Every entry must reappear in your answer exactly as written, though its pictures must not.

========

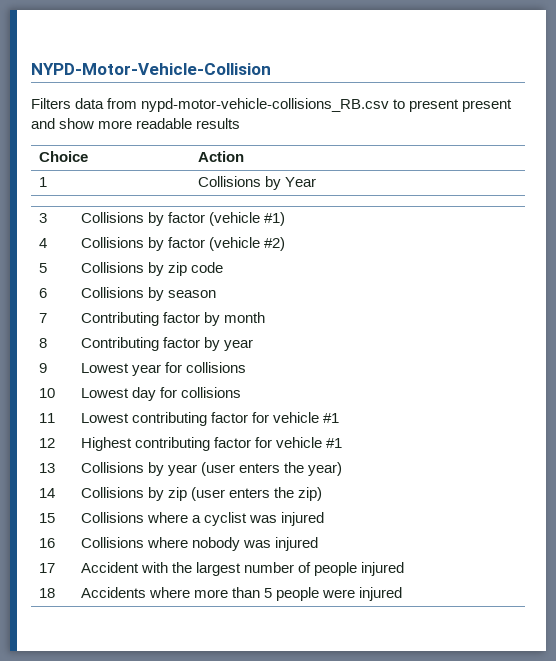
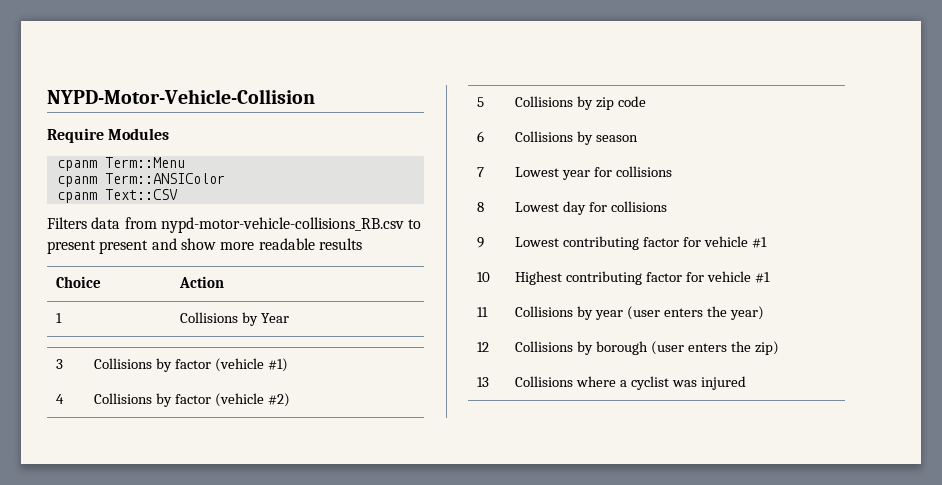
+ Require Modules
+ cpanm Term::Menu
+ cpanm Term::ANSIColor
+ cpanm Text::CSV
- 7 | Contributing factor by month
- 8 | Contributing factor by year
- 9 | Lowest year for collisions
+ 7 | Lowest year for collisions
- 10 | Lowest day for collisions
+ 8 | Lowest day for collisions
- 11 | Lowest contributing factor for vehicle #1
+ 9 | Lowest contributing factor for vehicle #1
- 12 | Highest contributing factor for vehicle #1
+ 10 | Highest contributing factor for vehicle #1
- 13 | Collisions by year (user enters the year)
+ 11 | Collisions by year (user enters the year)
- 14 | Collisions by zip (user enters the zip)
+ 12 | Collisions by borough (user enters the zip)
- 15 | Collisions where a cyclist was injured
+ 13 | Collisions where a cyclist was injured
- 16 | Collisions where nobody was injured
- 17 | Accident with the largest number of people injured
- 18 | Accidents where more than 5 people were injured

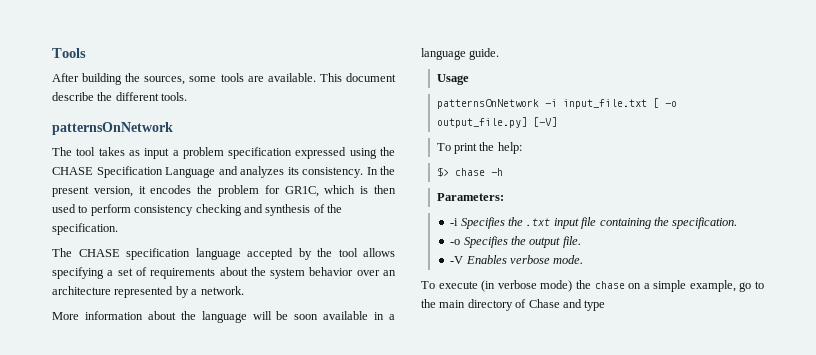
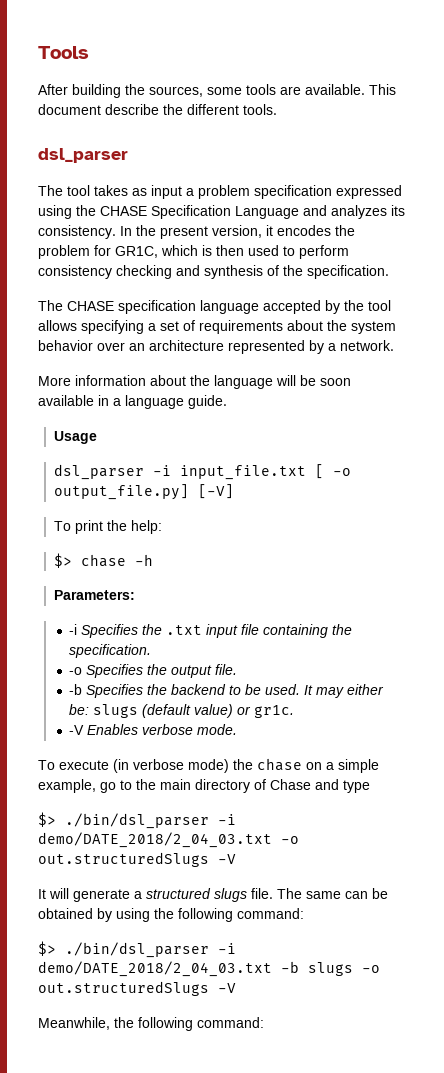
  This document describe the different tools.
- patternsOnNetwork
+ dsl_parser
- patternsOnNetwork -i input_file.txt [ -o output_file.py] [-V]
+ dsl_parser -i input_file.txt [ -o output_file.py] [-V]
+ -b Specifies the backend to be used. It may either be: slugs (default value) or gr1c.
+ $> ./bin/dsl_parser -i demo/DATE_2018/2_04_03.txt -o out.structuredSlugs -V
+ It will generate a structured slugs file. The same can be obtained by using the following command:
+ $> ./bin/dsl_parser -i demo/DATE_2018/2_04_03.txt -b slugs -o out.structuredSlugs -V
+ Meanwhile, the following command:

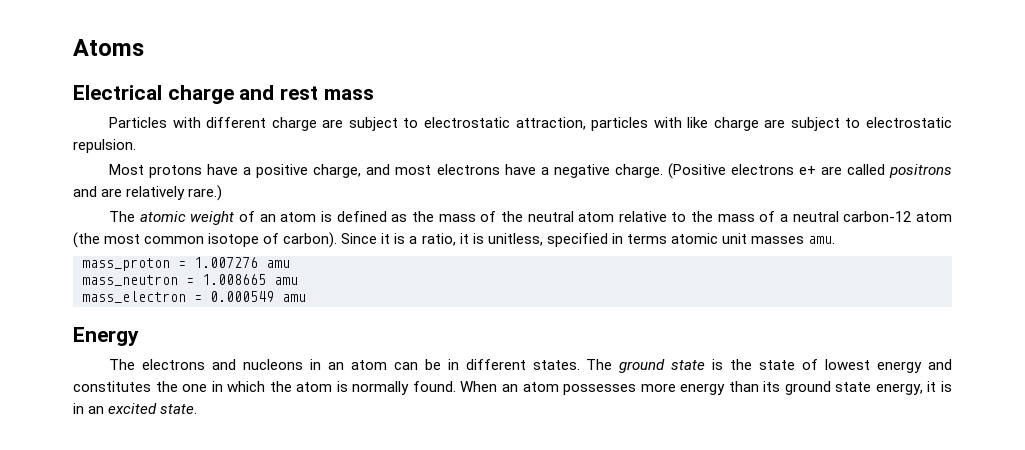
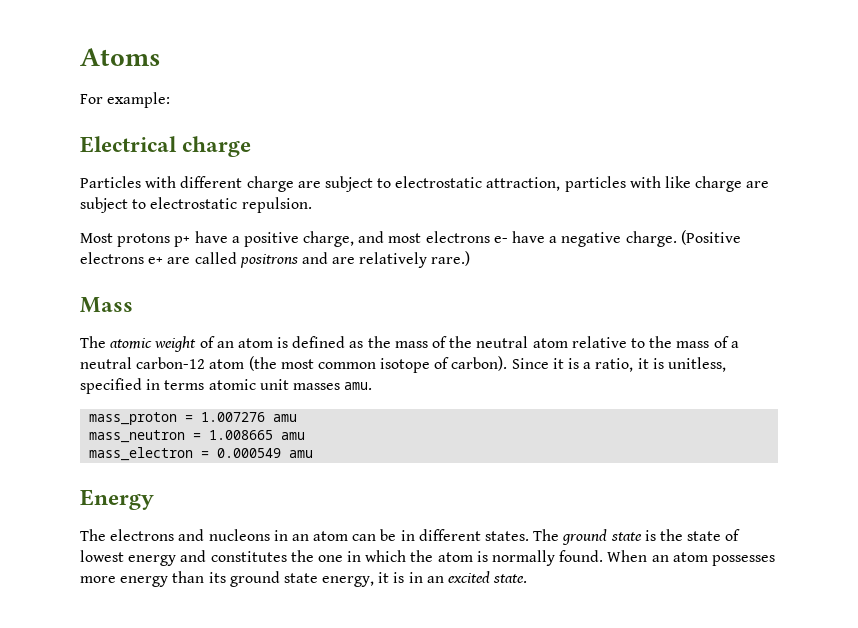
+ For example:
- Electrical charge and rest mass
+ Electrical charge
- Most protons have a positive charge, and most electrons have a negative charge.
+ Most protons p+ have a positive charge, and most electrons e- have a negative charge.
+ Mass

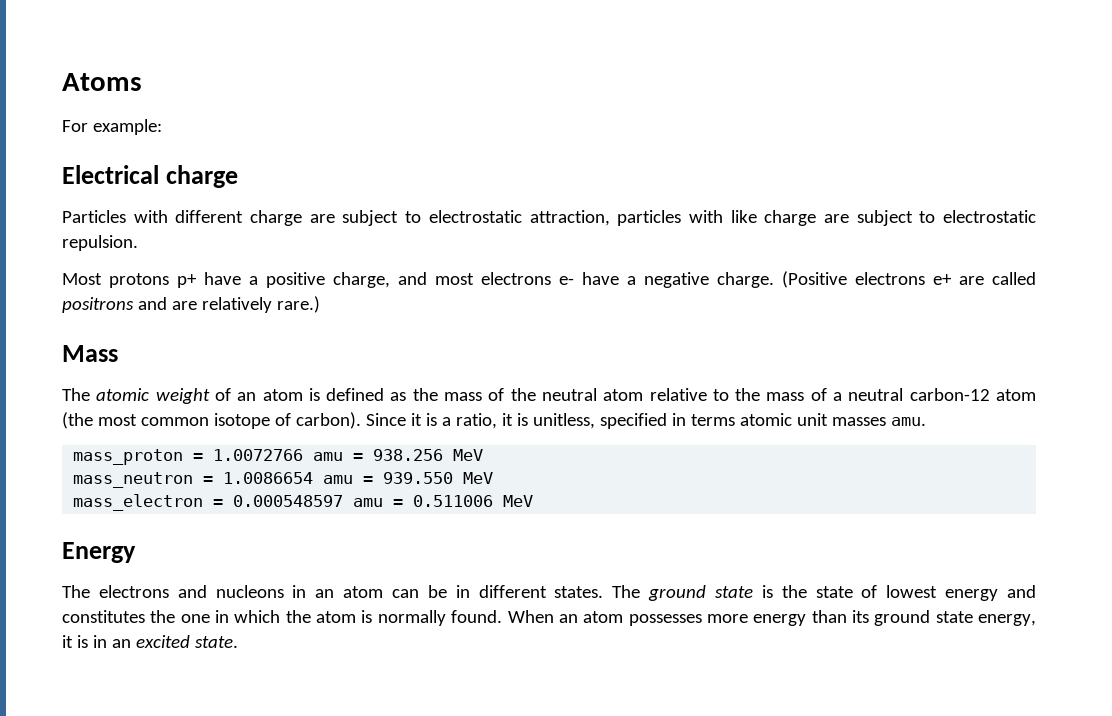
- mass_proton = 1.007276 amu
+ mass_proton = 1.0072766 amu = 938.256 MeV
- mass_neutron = 1.008665 amu
+ mass_neutron = 1.0086654 amu = 939.550 MeV
- mass_electron = 0.000549 amu
+ mass_electron = 0.000548597 amu = 0.511006 MeV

========

## FINAL ANSWER:
+ Require Modules
+ cpanm Term::Menu
+ cpanm Term::ANSIColor
+ cpanm Text::CSV
- 7 | Contributing factor by month
- 8 | Contributing factor by year
- 9 | Lowest year for collisions
+ 7 | Lowest year for collisions
- 10 | Lowest day for collisions
+ 8 | Lowest day for collisions
- 11 | Lowest contributing factor for vehicle #1
+ 9 | Lowest contributing factor for vehicle #1
- 12 | Highest contributing factor for vehicle #1
+ 10 | Highest contributing factor for vehicle #1
- 13 | Collisions by year (user enters the year)
+ 11 | Collisions by year (user enters the year)
- 14 | Collisions by zip (user enters the zip)
+ 12 | Collisions by borough (user enters the zip)
- 15 | Collisions where a cyclist was injured
+ 13 | Collisions where a cyclist was injured
- 16 | Collisions where nobody was injured
- 17 | Accident with the largest number of people injured
- 18 | Accidents where more than 5 people were injured

  This document describe the different tools.
- patternsOnNetwork
+ dsl_parser
- patternsOnNetwork -i input_file.txt [ -o output_file.py] [-V]
+ dsl_parser -i input_file.txt [ -o output_file.py] [-V]
+ -b Specifies the backend to be used. It may either be: slugs (default value) or gr1c.
+ $> ./bin/dsl_parser -i demo/DATE_2018/2_04_03.txt -o out.structuredSlugs -V
+ It will generate a structured slugs file. The same can be obtained by using the following command:
+ $> ./bin/dsl_parser -i demo/DATE_2018/2_04_03.txt -b slugs -o out.structuredSlugs -V
+ Meanwhile, the following command:

+ For example:
- Electrical charge and rest mass
+ Electrical charge
- Most protons have a positive charge, and most electrons have a negative charge.
+ Most protons p+ have a positive charge, and most electrons e- have a negative charge.
+ Mass

- mass_proton = 1.007276 amu
+ mass_proton = 1.0072766 amu = 938.256 MeV
- mass_neutron = 1.008665 amu
+ mass_neutron = 1.0086654 amu = 939.550 MeV
- mass_electron = 0.000549 amu
+ mass_electron = 0.000548597 amu = 0.511006 MeV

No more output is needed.